I'm looking to filter reads that contain a stretch of A's, I found these posts looking for polyA tails, meaning this should work all the same (Identify RNA-seq reads containing polyA sequence, Identifying RNA-seq reads containing polyA stretch). However, I cannot get it to work.

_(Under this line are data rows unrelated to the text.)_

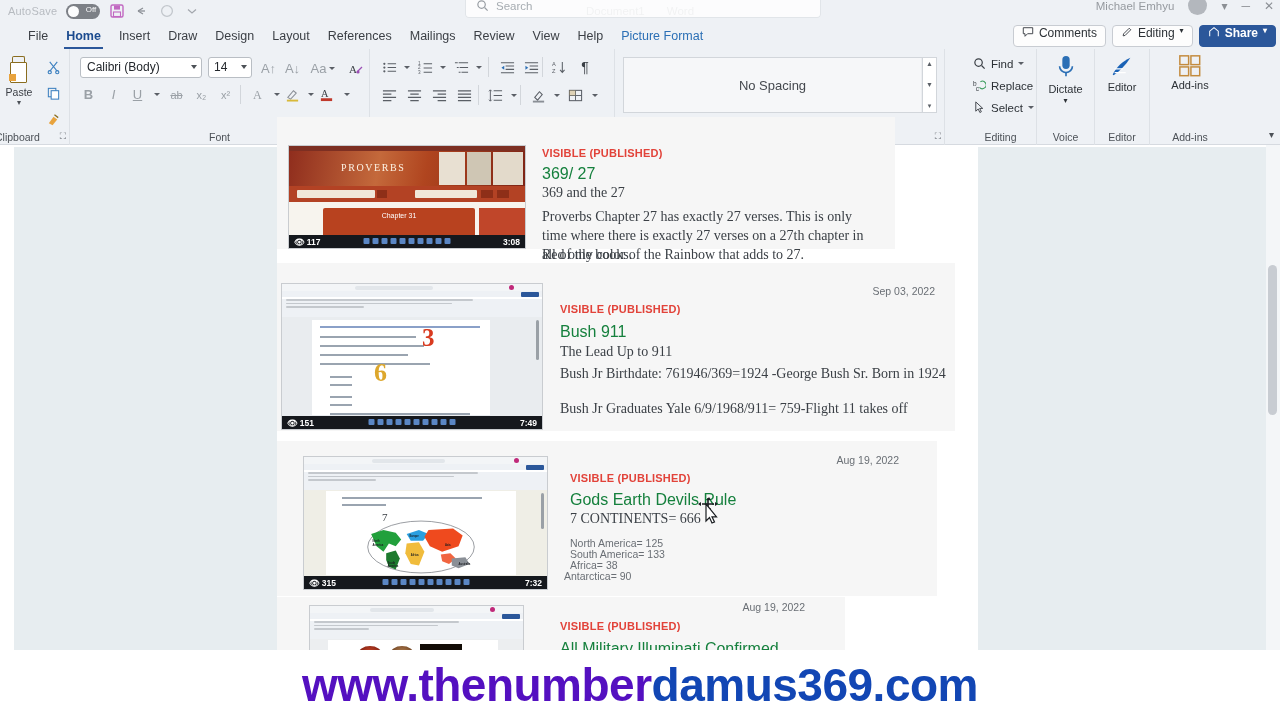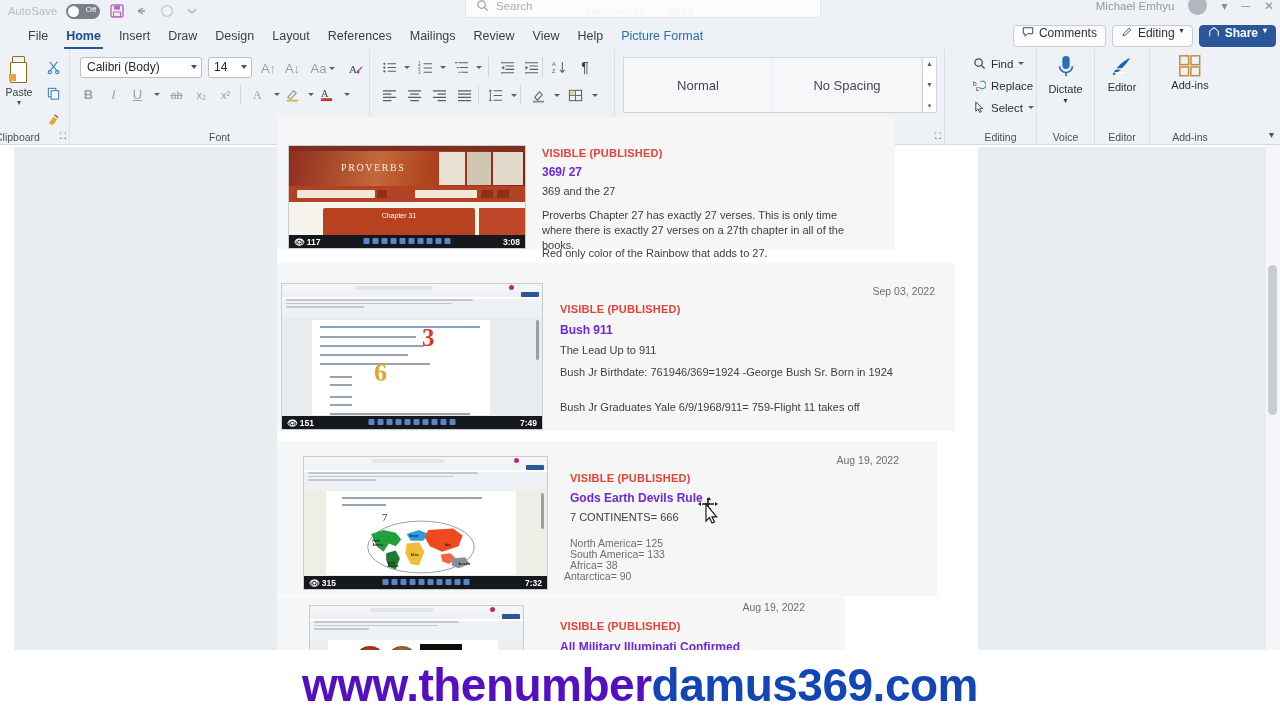--- a/index.html
+++ b/index.html
@@ -640,7 +640,6 @@
 
     <div class="rgroup g-styles">
       <div class="stylebox">
-        <div class="stylecell">Normal</div>
         <div class="stylecell">No Spacing</div>
       </div>
       <div class="stylescroll">

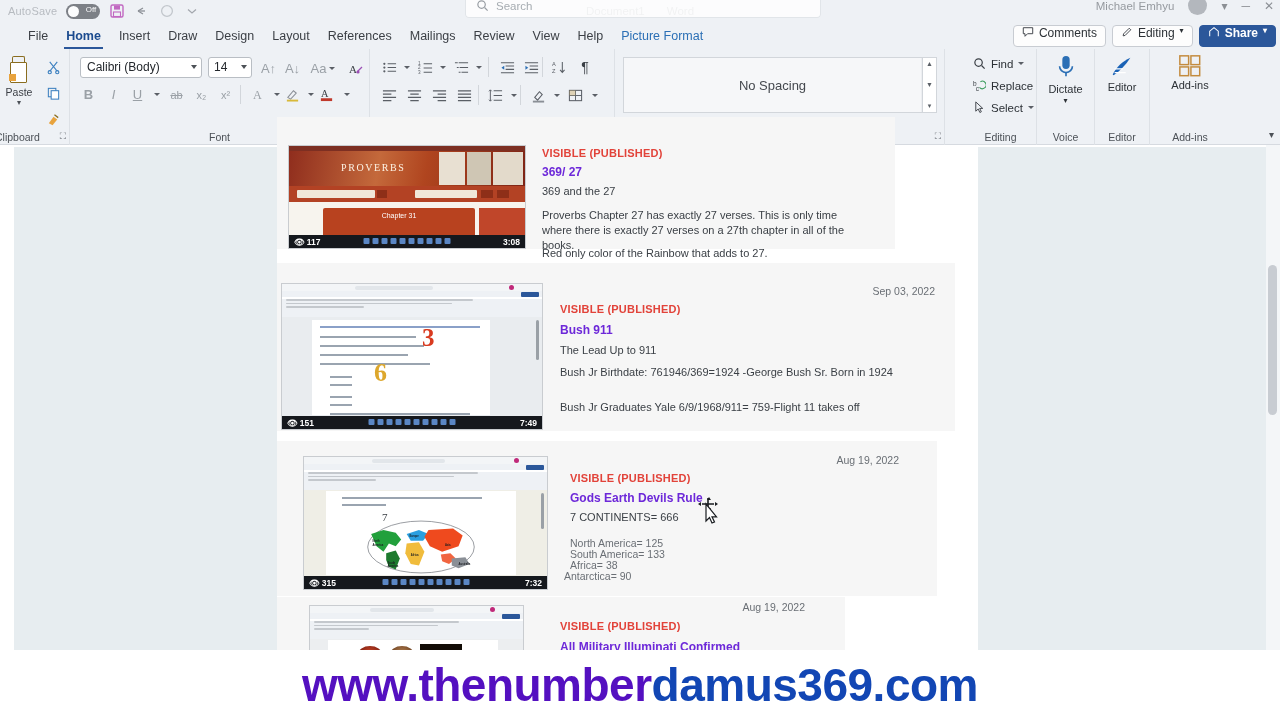--- a/index.html
+++ b/index.html
@@ -283,7 +283,7 @@
     color: #e2433a; letter-spacing: .2px;
   }
   .etitle {
-    position: absolute; font-size: 12px; font-weight: bold; color: #6d28d9;
+    position: absolute; font-size: 16px; font-weight: normal; color: #15803d;
   }
   .etext {
     position: absolute; font-size: 11px; color: #3b4046; line-height: 1.35;

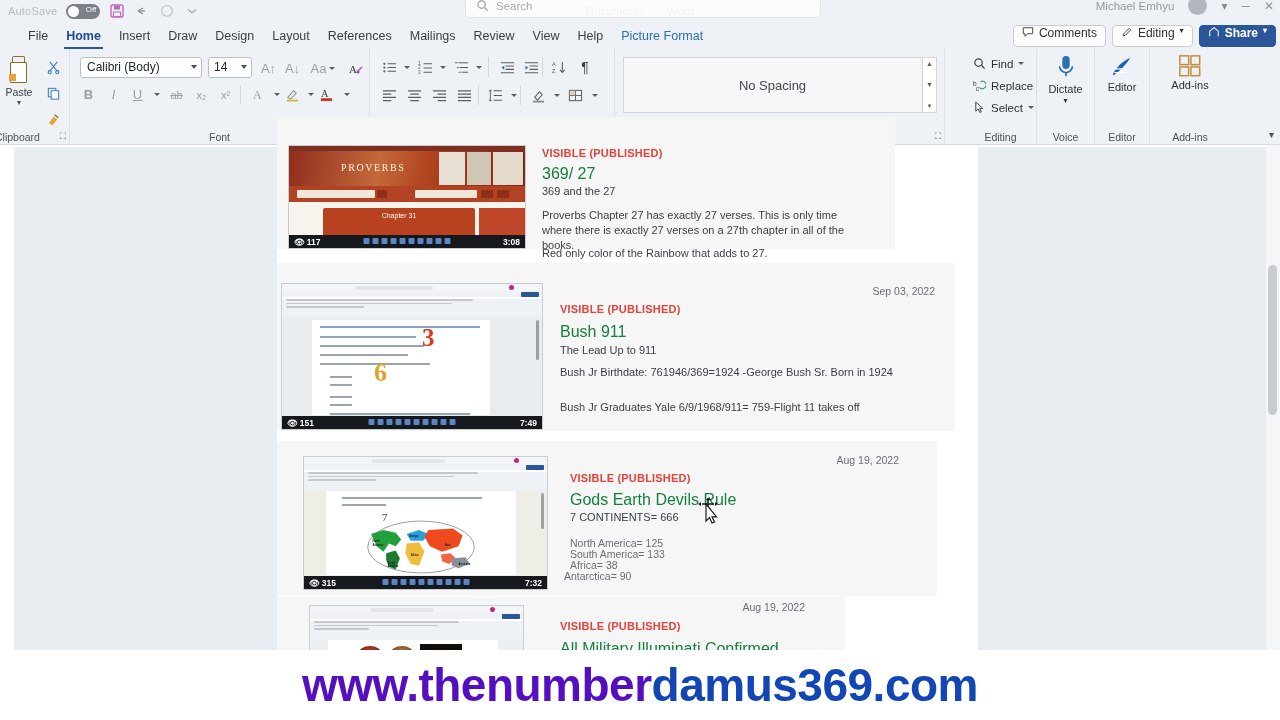--- a/index.html
+++ b/index.html
@@ -286,7 +286,7 @@
     position: absolute; font-size: 16px; font-weight: normal; color: #15803d;
   }
   .etext {
-    position: absolute; font-size: 11px; color: #3b4046; line-height: 1.35;
+    position: absolute; font-size: 14px; color: #3b4046; line-height: 1.35; font-family: Liberation Serif, serif;
   }
   .esmall {
     position: absolute; font-size: 10.5px; color: #6a6f75; line-height: 1.45;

Given just these two reads, the first of which does contain a stretch of 8 A's and the second of which does not, what is the correct command to separate the first from the second?
----------
@A01587:190:GW220612000:1:2101:6090:1016 1:N:0:AATCCAGC+CTAGTCGA
NATTTGAATTCAGAACCGCTTCTGCTCAATTAGAAGGTGGTGTCCATAATTTGCACTCCTATGAAAAACGTCTATACAATTGAGTAAGCATCCATAGATATTTAAAAGTTTATTTTTGCATATAAATATACCTTCATAGAGATCAACAAAACTAAAATAAAGAAAAAAAAAAAAAAAAAAAAAAAAAAAAAAAAAAAATTATCTGTTATTATTTGATGCTTTAACCAAAGGATATTGGACCAAGTCAAT
+
#FFFFFFFFFFFFFFFFFFFFFFFFFFFFFFFFFFFFFFFFFFFFFFFFFFFFFFFFFFFFFFFFFF:FFFFFFFFFFFFFFFFFFFFFFFFFFFFFFFFFFFFFFFFFFFFFFFFFFF,FFFFF:FFFF:FFFFFFFFFFFFFFFFF:FFFFFFFFFFFFFFFFFFFFFFF:FFFFFFFFFFFF:FFFFFFFFFFF,:,,,,::,,,,F,:,FF,::,F:,:::,::F,,,,:FF,,,F,F:,,F,FF
@A01587:190:GW220612000:1:2101:27850:1031 1:N:0:AATCCAGC+CTAGTCGA
CTAAAGCCTTTTTGTAATCCAATGGAGCAGCACTCATCGTAAAATGTTTGTTAGGTTTCTTCAAAGCTATGGAATTGGTCCAATATCCTTTGGTTCAAGCAGCAAAGAAGACCAGAGAAATTTTTTTTTTTTTTTTTTTTTTTTTTTTTTTTTTTTTTTTTTTTTTTTTTTTTTTTAAAATATTATATTTTTATTTTTTTTTTTTTGTTTATAAATTTTTTTTTGTTTTTGTATTTTGTTTGATAATTGT
+
FFFFFFFFFFFFFFFFFFFFFFFFFFFFFFFFFFFFFFFFFFFFFFFFFFFFFFFFFFFFFFFFFFFFFFFFFFFFFFFFFFFFFFFFFFFFFFFFFFFFFFFFFFFFFFFFFFFF:FFFFFFFFFFFFFFFFFFFFFFFFFF:FFFFFFFFFFFFFFFFFFFFFFFFFFF,F:,:,:,F,::,,,,,FF,F,,,:,,,,,,,,,,,,,,,,,,,,:,F,:,::,,FF::,:,,,,,,,,:,:,,,,,,,
My expectation was that this would work but it just sends both reads to a file
bbduk.sh -in=in.fq.gz -outm=outm.fq.gz -literal=AAAAAAAA
Other non-functioning attempts include
bbduk.sh -in=in.fq.gz -out=out.fq.gz -outm=outm.fq.gz -literal=AAAAAAAA
bbduk.sh -in=in.fq.gz -out=out.fq.gz -outm=outm.fq.gz -literal=AAAAAAAA -k=3
bbduk.sh -in=in.fq.gz -out=out.fq.gz -literal=AAAAAAAA
bbduk.sh -in=in.fq.gz -outm=outm.fq.gz -literal=AAAAAAAA -k=3
I suppose another option is to use cutadapt and tell it the adapter is a bunch of A's and simply pass those reads to a file, but I'd still like to know what I'm doing wrong here.
Oh boy, that's a dumb mistake on my part. Thank you for pointing that out.